**PROBLEM TO SOLVE**
For every entry below, give it back exactly and leave out any image.

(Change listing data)

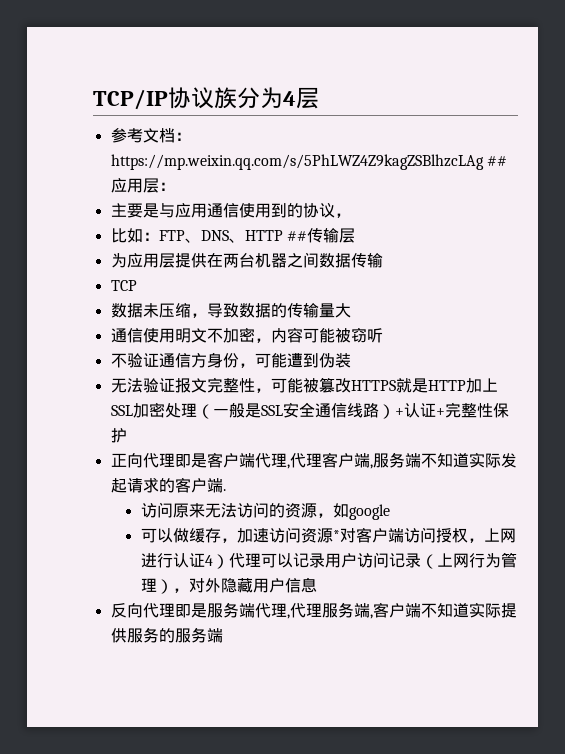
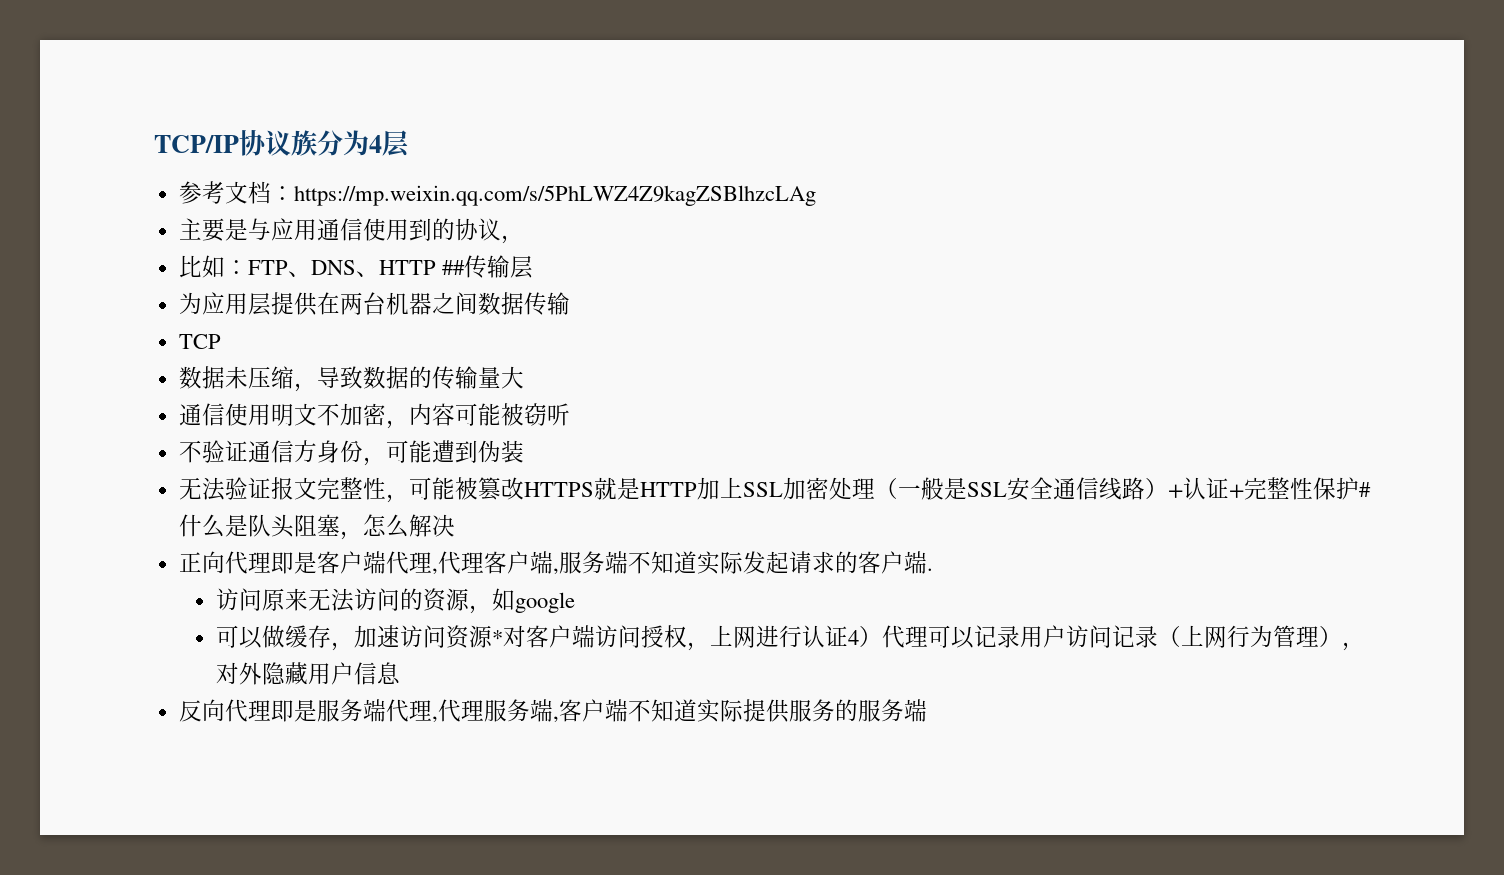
[486,156,507,166] [110,178,175,193] ##应用层： -> (816, 195) none
(127, 435) none -> [1358,482,1371,497] [178,514,455,540] #什么是队头阻塞，怎么解决

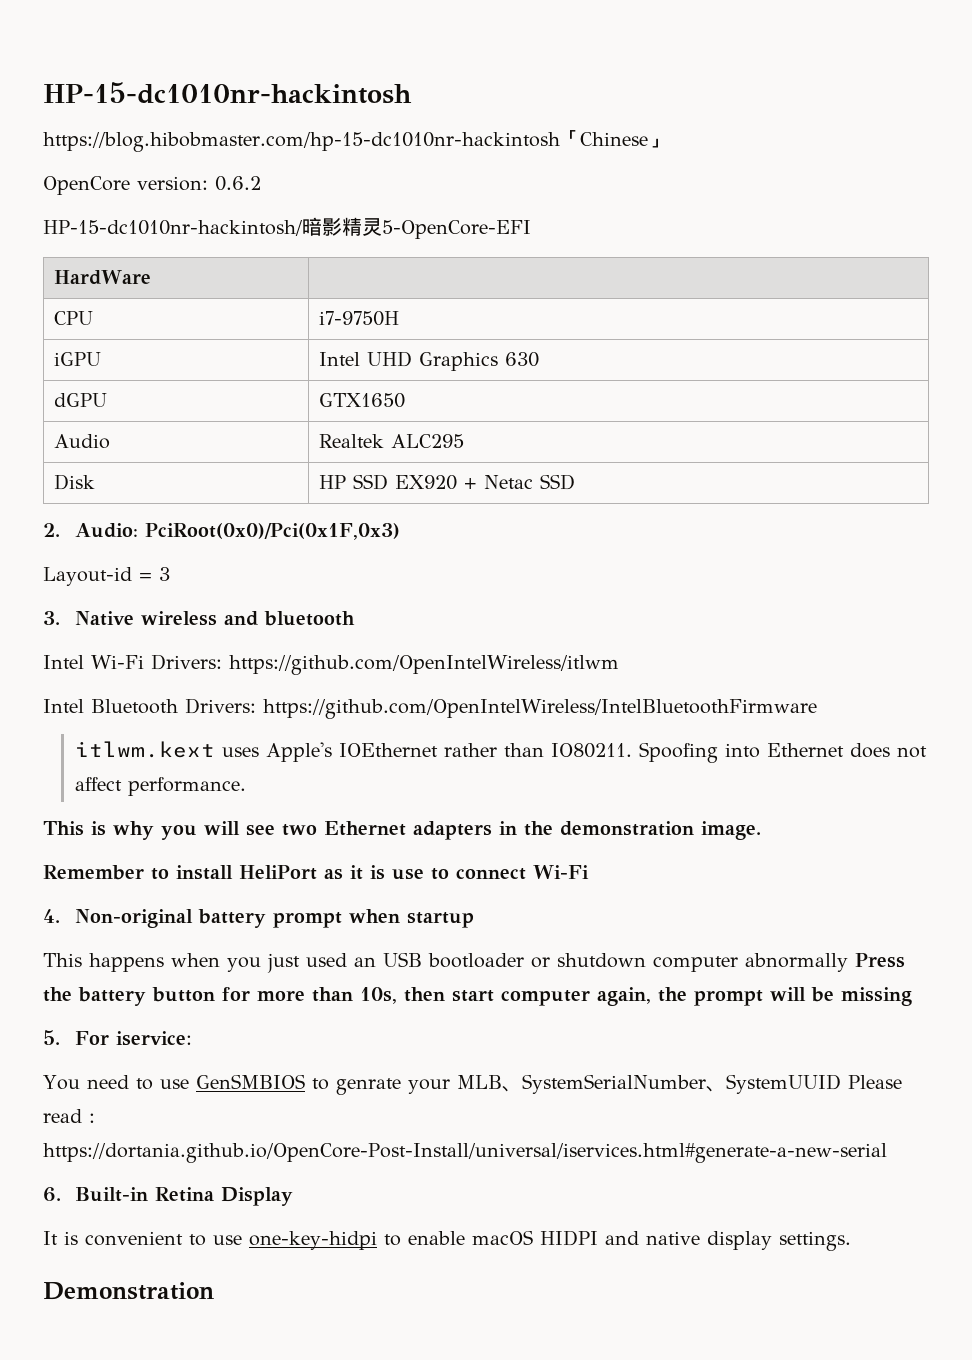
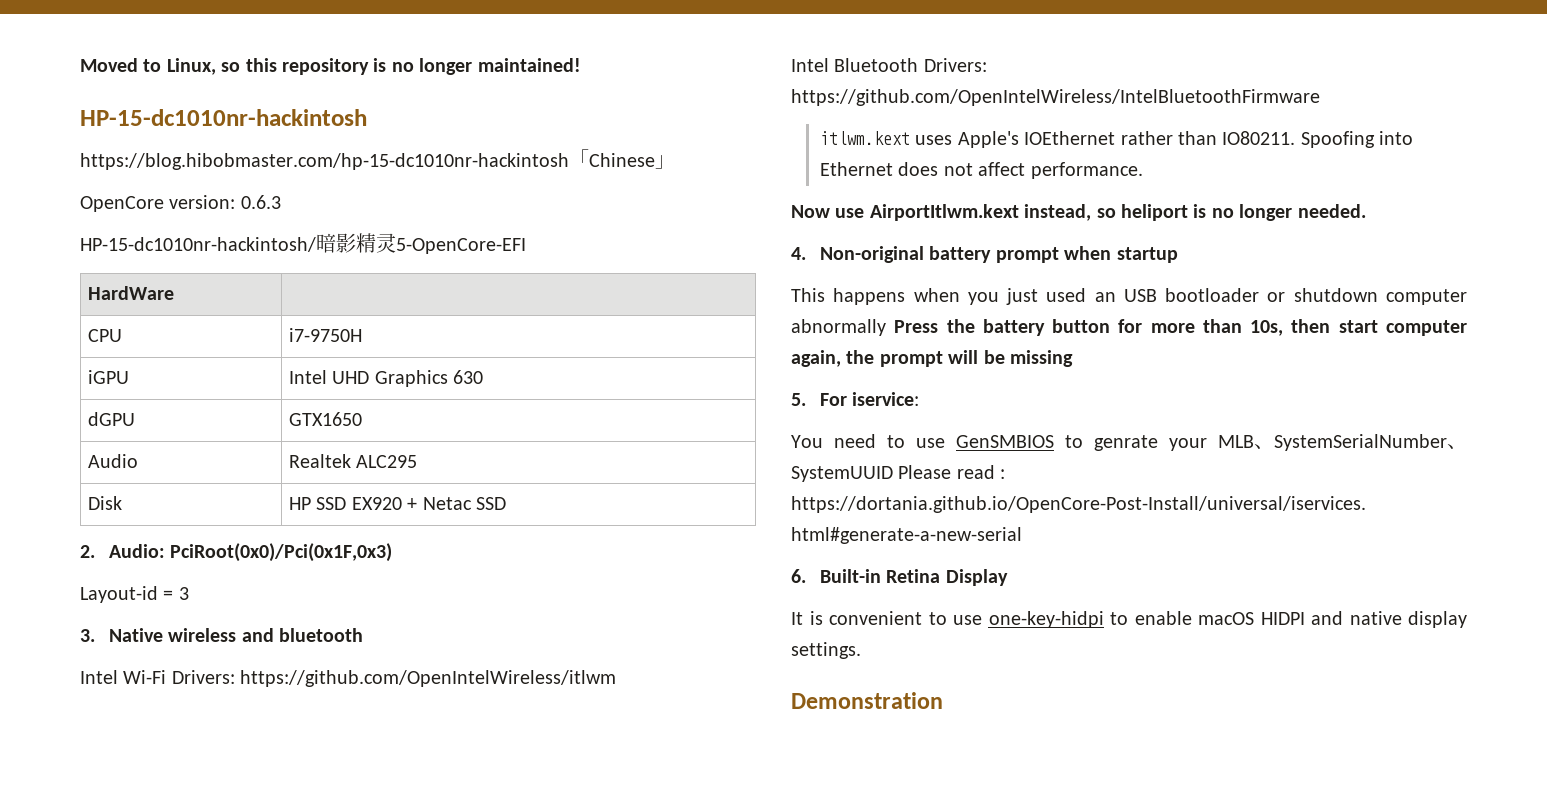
(43, 93) none -> [80,58,581,75] Moved to Linux, so this repository is no longer maintained! //
[215,176,261,191] 0.6.2 -> [240,195,281,209] 0.6.3
[43,821,761,840] [43,865,589,880] This is why you will see two Ethernet adapters in the demonstration image. // Remember to install HeliPort as it is use to connect Wi-Fi -> [791,204,1366,221] Now use AirportItlwm.kext instead, so heliport is no longer needed.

**COMPLETED EXERCISE**
[486,156,507,166] [110,178,175,193] ##应用层： -> (816, 195) none
(127, 435) none -> [1358,482,1371,497] [178,514,455,540] #什么是队头阻塞，怎么解决

(43, 93) none -> [80,58,581,75] Moved to Linux, so this repository is no longer maintained! //
[215,176,261,191] 0.6.2 -> [240,195,281,209] 0.6.3
[43,821,761,840] [43,865,589,880] This is why you will see two Ethernet adapters in the demonstration image. // Remember to install HeliPort as it is use to connect Wi-Fi -> [791,204,1366,221] Now use AirportItlwm.kext instead, so heliport is no longer needed.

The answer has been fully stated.